The Court of Arbitration for Sport said Jeglic, 29, tested positive for fenoterol, a banned substance that can be used to treat breathing difficulties.

Jeglic, who scored a tie-breaking penalty shot against Slovakia on Saturday, admitted taking the drug and agreed to leave the tournament before the 24-hour deadline to quit the Olympic Village.

“I take the mentioned drug due to asthma under medical advice,” the Slovenian said in a statement, adding he was tested on Friday.

“It has been prescribed to me after testing for respiratory problems in Slovakia in 2017. Unfortunately, I have forgotten to declare it as a therapeutic use exception.”

Slovenia went on to lose 2-1 to Norway on Tuesday, putting their hopes for a medal to an end.

“He’s a big part of our team,” Slovenia captain Jan Mursak said of Jeglic after the loss to Norway. “We were kind of disappointed and a little upset that he won't be able to play but we don't really know what the situation is.”

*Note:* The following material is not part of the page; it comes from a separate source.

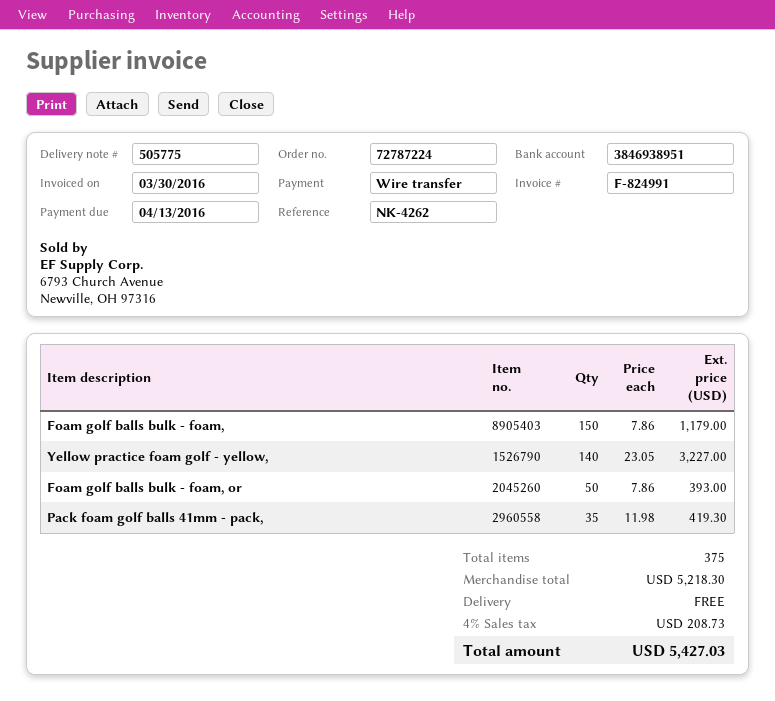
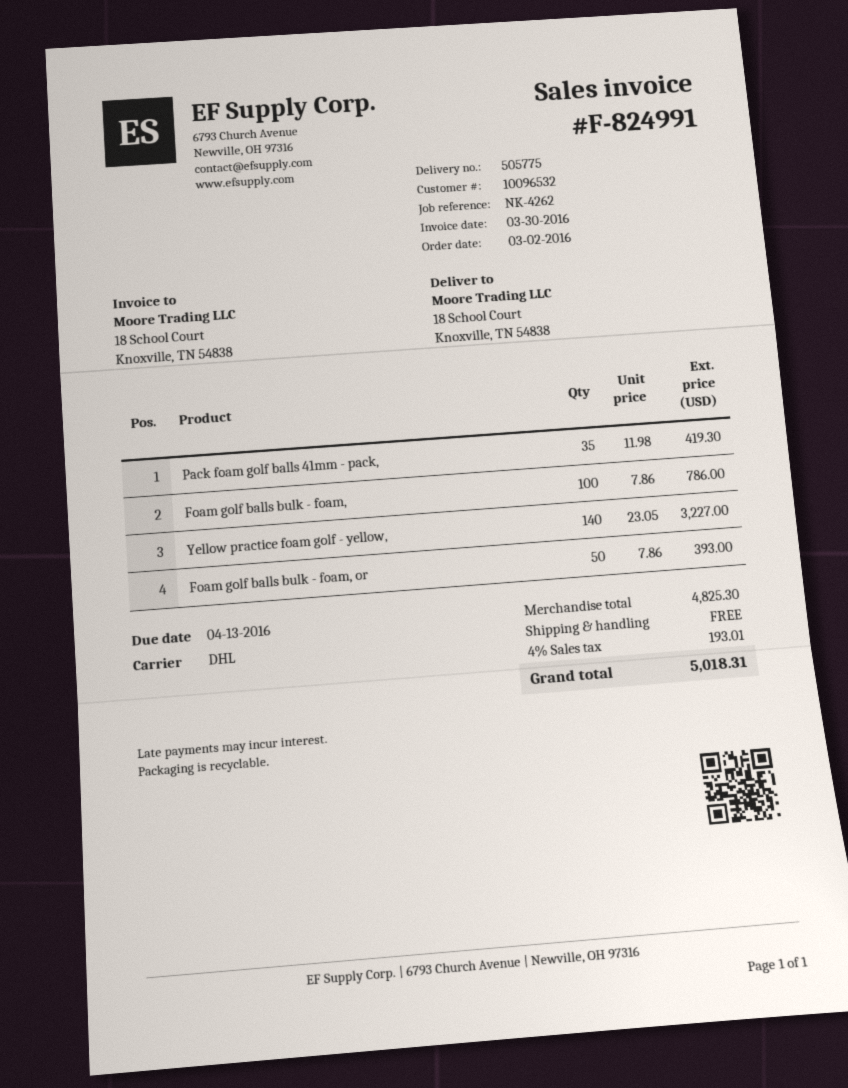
Foam golf balls bulk - foam,: 150 x 7.86 = 1179.00 -> 100 x 7.86 = 786.00
subtotal: 5218.30 -> 4825.30
tax: 4% = 208.73 -> 4% = 193.01
total: 5427.03 -> 5018.31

Russian curler denies doping charge

The case is the third positive test at the Games after a Japanese speed skater Kei Saito failed a pre-competition test and Russian curler Alexander Krushelnitsky tested positive for the banned substance meldonium.

Krushelnitsky won a bronze medal competing as part of a delegation of individual Russian athletes who have passed international doping tests.

The International Olympic Committee had allowed for 169 athletes to compete as "Olympic Athletes from Russia" after banning the Russian national team for state-sponsored doping.

Krushelnitsky said Tuesday he has never knowingly taken any banned substances and would welcome an investigation.

“I, more than anyone else, am interested in an investigation as soon as possible to find out the reasons for what has happened,” Krushelnitsky said in a statement published on the website of Russia’s curling federation.

“Not once in the whole time that I have been in sport have I taken any banned substance or competed dishonestly in any way,” he said, describing the test result as “a shock”.